*Your objective*: When you reach the line containing "position:absolute; left:12px; top:36px;" in the data below, begin returning lines exactly as written, and stop once the line containing "font-size:10px; align-self:flex-end; margin-bottom:1px;" has been returned.

Records from a dataset
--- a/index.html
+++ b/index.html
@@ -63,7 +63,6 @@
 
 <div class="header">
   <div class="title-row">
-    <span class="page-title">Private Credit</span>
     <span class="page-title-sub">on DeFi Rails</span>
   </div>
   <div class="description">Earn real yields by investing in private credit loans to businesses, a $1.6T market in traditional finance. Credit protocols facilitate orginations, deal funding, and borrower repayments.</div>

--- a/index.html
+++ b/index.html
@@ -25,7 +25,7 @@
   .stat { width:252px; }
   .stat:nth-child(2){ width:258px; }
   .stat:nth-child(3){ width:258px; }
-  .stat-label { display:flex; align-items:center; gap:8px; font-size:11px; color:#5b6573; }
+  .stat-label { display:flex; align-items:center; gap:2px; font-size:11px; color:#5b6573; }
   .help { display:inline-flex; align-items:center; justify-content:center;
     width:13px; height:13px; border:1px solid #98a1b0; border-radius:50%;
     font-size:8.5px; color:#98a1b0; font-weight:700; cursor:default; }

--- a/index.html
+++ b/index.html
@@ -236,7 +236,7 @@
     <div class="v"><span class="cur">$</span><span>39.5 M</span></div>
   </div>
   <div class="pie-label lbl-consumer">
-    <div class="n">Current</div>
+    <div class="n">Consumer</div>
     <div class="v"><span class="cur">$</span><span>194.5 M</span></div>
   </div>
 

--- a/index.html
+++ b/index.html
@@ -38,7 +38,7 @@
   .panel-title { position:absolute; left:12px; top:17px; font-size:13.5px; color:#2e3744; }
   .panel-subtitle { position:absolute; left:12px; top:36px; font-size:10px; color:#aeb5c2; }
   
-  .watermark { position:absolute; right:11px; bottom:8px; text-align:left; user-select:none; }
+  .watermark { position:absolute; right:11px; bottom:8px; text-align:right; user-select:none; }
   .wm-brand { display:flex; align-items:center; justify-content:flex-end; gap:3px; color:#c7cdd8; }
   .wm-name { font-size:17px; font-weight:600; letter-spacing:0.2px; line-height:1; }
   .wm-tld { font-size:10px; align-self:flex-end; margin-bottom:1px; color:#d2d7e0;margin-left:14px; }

--

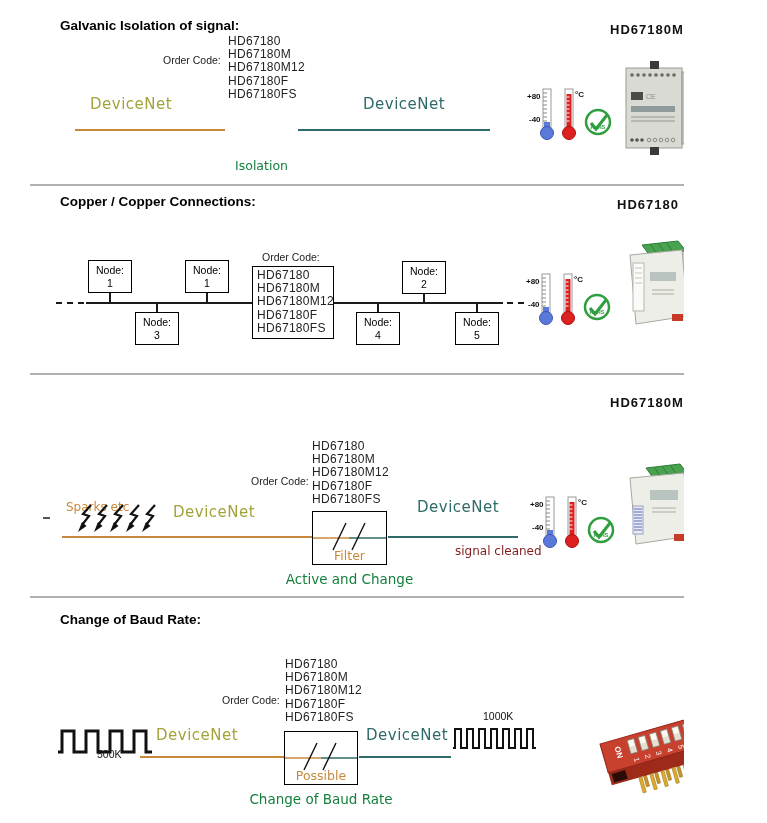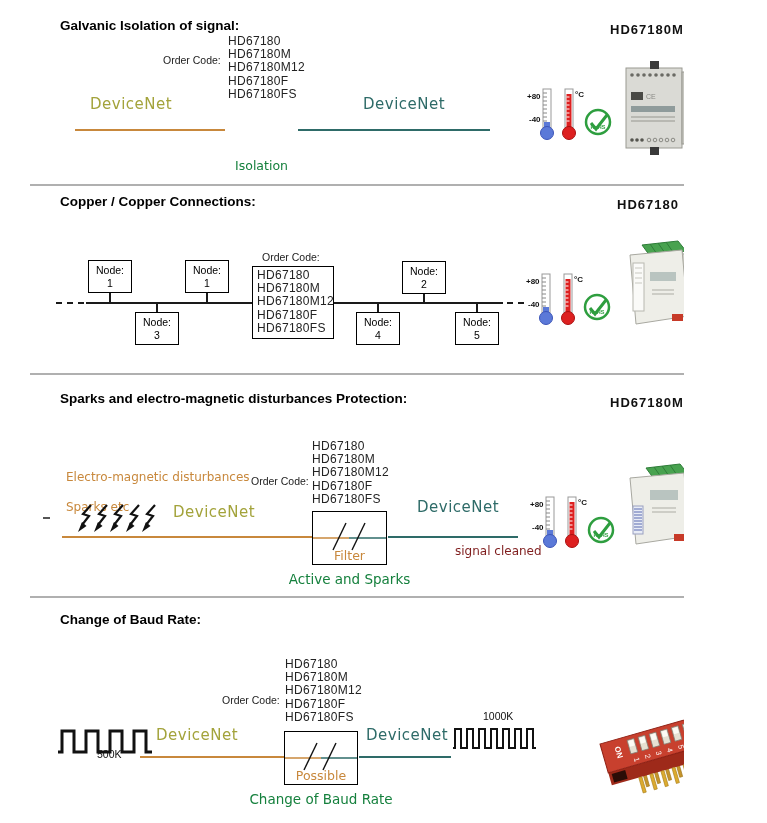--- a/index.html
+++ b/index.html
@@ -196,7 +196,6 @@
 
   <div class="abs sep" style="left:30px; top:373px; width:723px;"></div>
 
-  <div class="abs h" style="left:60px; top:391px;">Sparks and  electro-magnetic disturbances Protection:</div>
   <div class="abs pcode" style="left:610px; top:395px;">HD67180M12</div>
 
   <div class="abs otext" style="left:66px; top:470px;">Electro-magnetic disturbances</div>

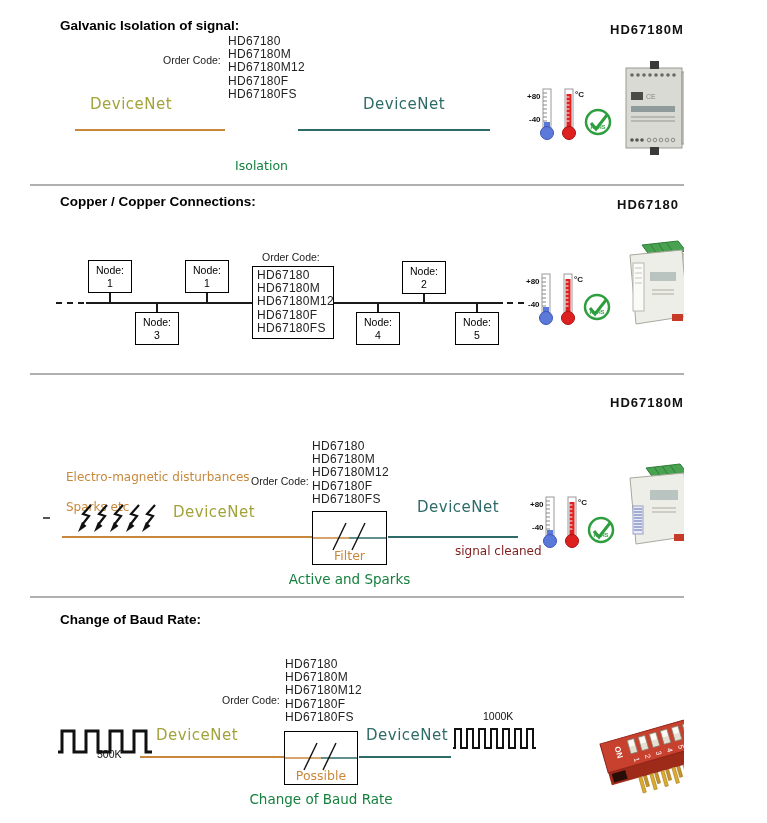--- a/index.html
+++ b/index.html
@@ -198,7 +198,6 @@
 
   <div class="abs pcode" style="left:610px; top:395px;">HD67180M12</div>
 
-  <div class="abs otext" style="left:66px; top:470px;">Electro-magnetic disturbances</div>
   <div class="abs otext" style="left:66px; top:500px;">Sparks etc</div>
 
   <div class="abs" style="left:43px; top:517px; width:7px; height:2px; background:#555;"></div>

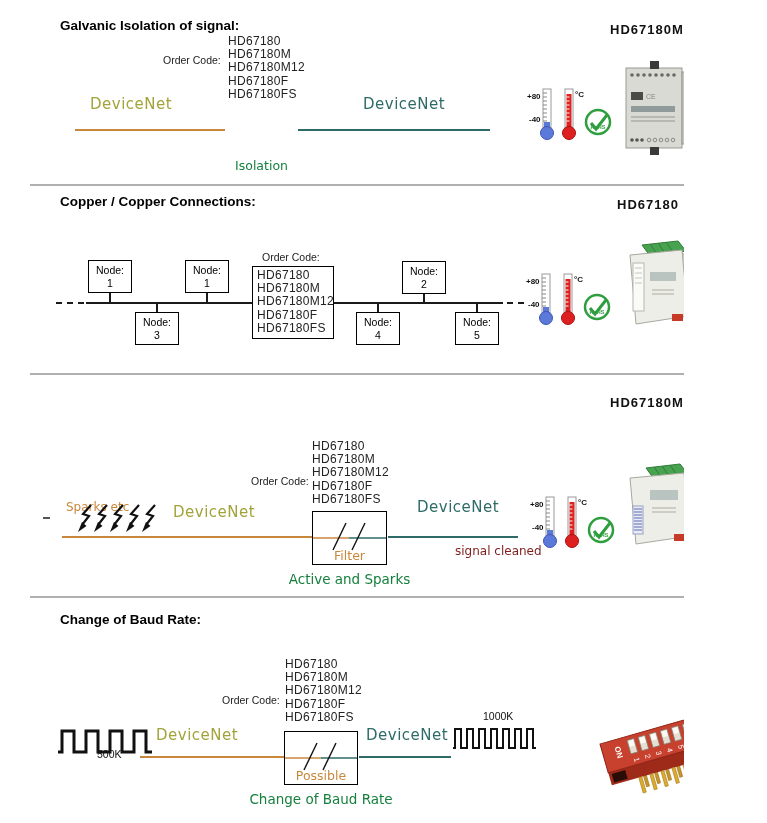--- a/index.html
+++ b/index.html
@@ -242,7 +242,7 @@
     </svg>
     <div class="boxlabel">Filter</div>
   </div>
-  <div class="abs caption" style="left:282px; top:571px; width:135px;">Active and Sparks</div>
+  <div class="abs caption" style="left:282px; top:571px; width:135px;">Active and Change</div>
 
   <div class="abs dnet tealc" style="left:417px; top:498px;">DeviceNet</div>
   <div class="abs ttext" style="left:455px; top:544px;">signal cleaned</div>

*Answer for the task*:
   .panel-subtitle { position:absolute; left:12px; top:36px; font-size:10px; color:#aeb5c2; }
   
-  .watermark { position:absolute; right:11px; bottom:8px; text-align:left; user-select:none; }
+  .watermark { position:absolute; right:11px; bottom:8px; text-align:right; user-select:none; }
   .wm-brand { display:flex; align-items:center; justify-content:flex-end; gap:3px; color:#c7cdd8; }
   .wm-name { font-size:17px; font-weight:600; letter-spacing:0.2px; line-height:1; }
   .wm-tld { font-size:10px; align-self:flex-end; margin-bottom:1px; color:#d2d7e0;margin-left:14px; }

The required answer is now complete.